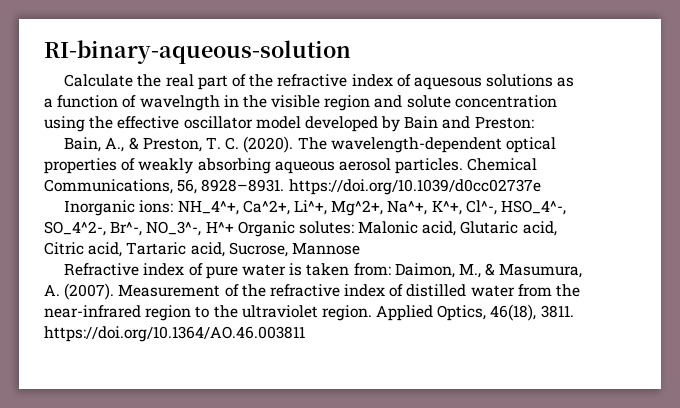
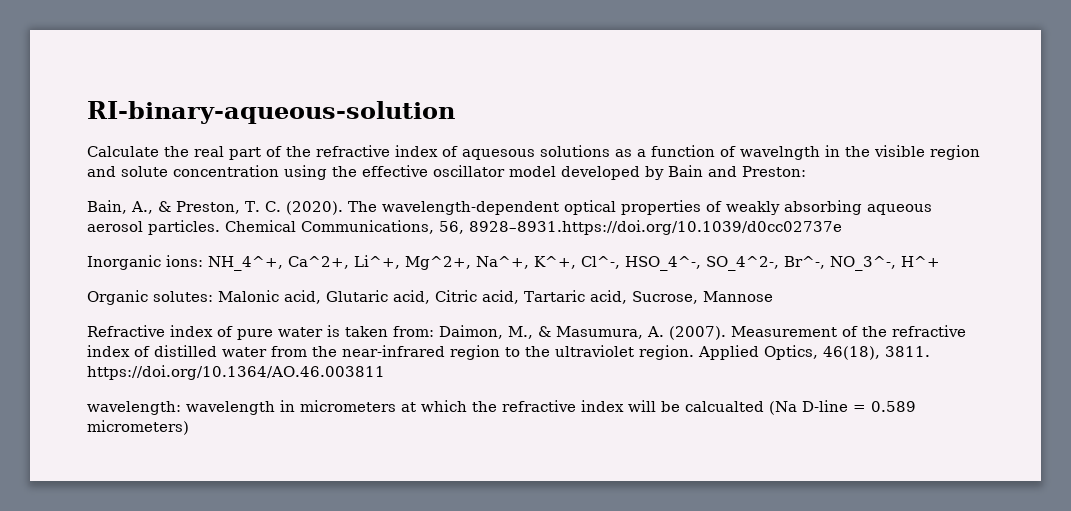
- Chemical Communications, 56, 8928–8931. https://doi.org/10.1039/d0cc02737e
+ Chemical Communications, 56, 8928–8931.https://doi.org/10.1039/d0cc02737e
- Inorganic ions: NH_4^+, Ca^2+, Li^+, Mg^2+, Na^+, K^+, Cl^-, HSO_4^-, SO_4^2-, Br^-, NO_3^-, H^+ Organic solutes: Malonic acid, Glutaric acid, Citric acid, Tartaric acid, Sucrose, Mannose
+ Inorganic ions: NH_4^+, Ca^2+, Li^+, Mg^2+, Na^+, K^+, Cl^-, HSO_4^-, SO_4^2-, Br^-, NO_3^-, H^+
+ Organic solutes: Malonic acid, Glutaric acid, Citric acid, Tartaric acid, Sucrose, Mannose
+ wavelength: wavelength in micrometers at which the refractive index will be calcualted (Na D-line = 0.589 micrometers)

• • • • • • •

→ WHAT NEEDS TO BE DONE: Since pictures are not part of the copy, set down only the remaining data exactly.

→ TASK RESPONSE:
- Chemical Communications, 56, 8928–8931. https://doi.org/10.1039/d0cc02737e
+ Chemical Communications, 56, 8928–8931.https://doi.org/10.1039/d0cc02737e
- Inorganic ions: NH_4^+, Ca^2+, Li^+, Mg^2+, Na^+, K^+, Cl^-, HSO_4^-, SO_4^2-, Br^-, NO_3^-, H^+ Organic solutes: Malonic acid, Glutaric acid, Citric acid, Tartaric acid, Sucrose, Mannose
+ Inorganic ions: NH_4^+, Ca^2+, Li^+, Mg^2+, Na^+, K^+, Cl^-, HSO_4^-, SO_4^2-, Br^-, NO_3^-, H^+
+ Organic solutes: Malonic acid, Glutaric acid, Citric acid, Tartaric acid, Sucrose, Mannose
+ wavelength: wavelength in micrometers at which the refractive index will be calcualted (Na D-line = 0.589 micrometers)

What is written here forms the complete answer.